Using one of James’ bikes as a template, Michael is currently marking out the new machine’s outline on cardboard, using a plumb bob to find centre positions of wheels, seat, pedals, bottom bracket etc. before creating a full scale design drawing. The actual build is due to get underway this week, once a delivery of timber has arrived from one of his sponsors.
“We’ll be using furniture grade birch plywood for the frame and exotic hardwoods for other components such as bushes and bearings. Some hardwoods are known to naturally excrete oils, so certain components will effectively be self-lubricating,” he said.

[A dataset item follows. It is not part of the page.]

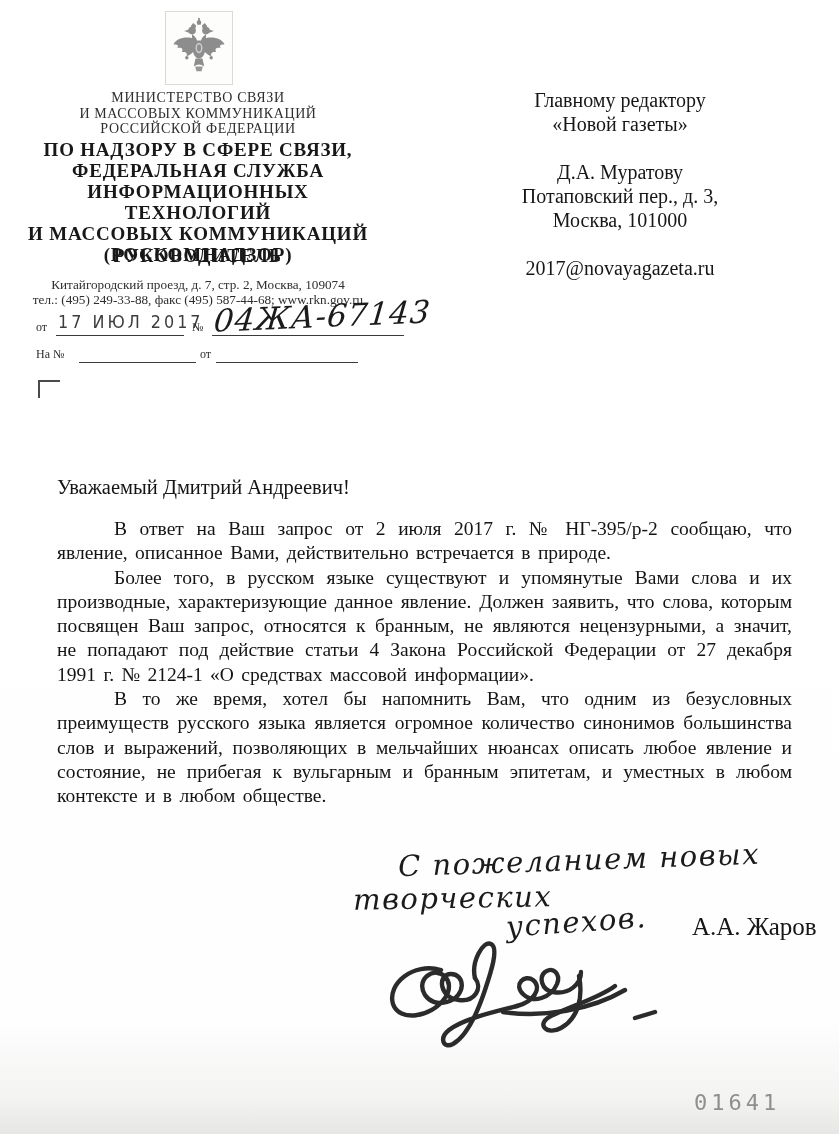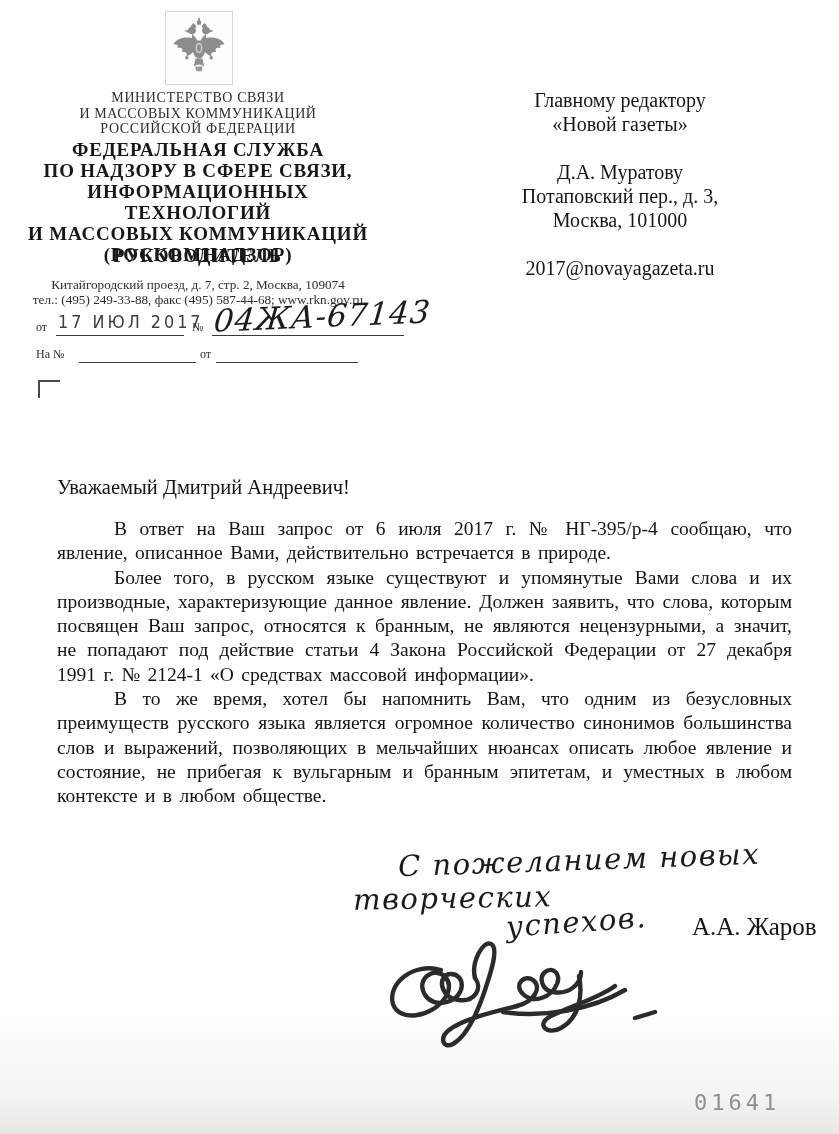"ФЕДЕРАЛЬНАЯ СЛУЖБА" div { order: before "ПО НАДЗОРУ В СФЕРЕ СВЯЗИ," -> after "ПО НАДЗОРУ В СФЕРЕ СВЯЗИ," }
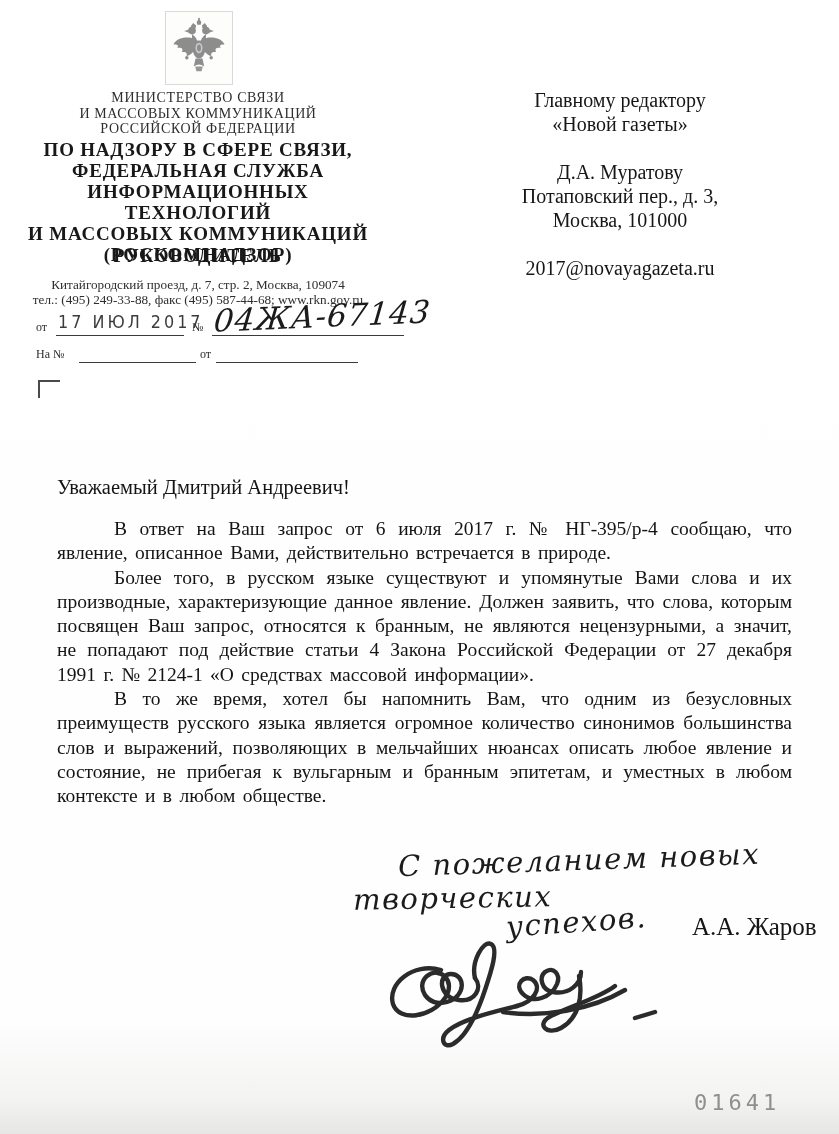"В ответ на Ваш запрос" p { text: 6 июля 2017 г. № НГ-395/р-4 -> 2 июля 2017 г. № НГ-395/р-2 }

The biggest challenges facing the pair are likely to be the drive system, the wheels and the overall rideability of the bike. Michael remains tight-lipped on how he will overcome the engineering issues fearing that someone, somewhere might use his ideas to beat him to establishing the first record. Just like a track bike, however, the gearing will be so high that a push start will be required and Michael estimates that in its working lifetime the bike will probably cover only about 10 miles. As for an estimated top speed, he thinks 25 - 35mph is achievable.
He told us that this is probably one of the cheapest land speed records which could be attempted, and also, it seems, one of the shortest in terms of lead time.
“We hope to have a rideable bike ready by the end of October and after a couple of weeks testing we should be ready to go for a record attempt in November, weather permitting,” he said.
One unresolved issue, however, is the location of that attempt. While the Lotus test track is relatively close to his home and workshop, the surface may not be smooth enough for a bike with wooden wheels said Michael. He is therefore appealing for any information about a private road or airfield runway that is both smooth and level and that would be available to host the record attempt.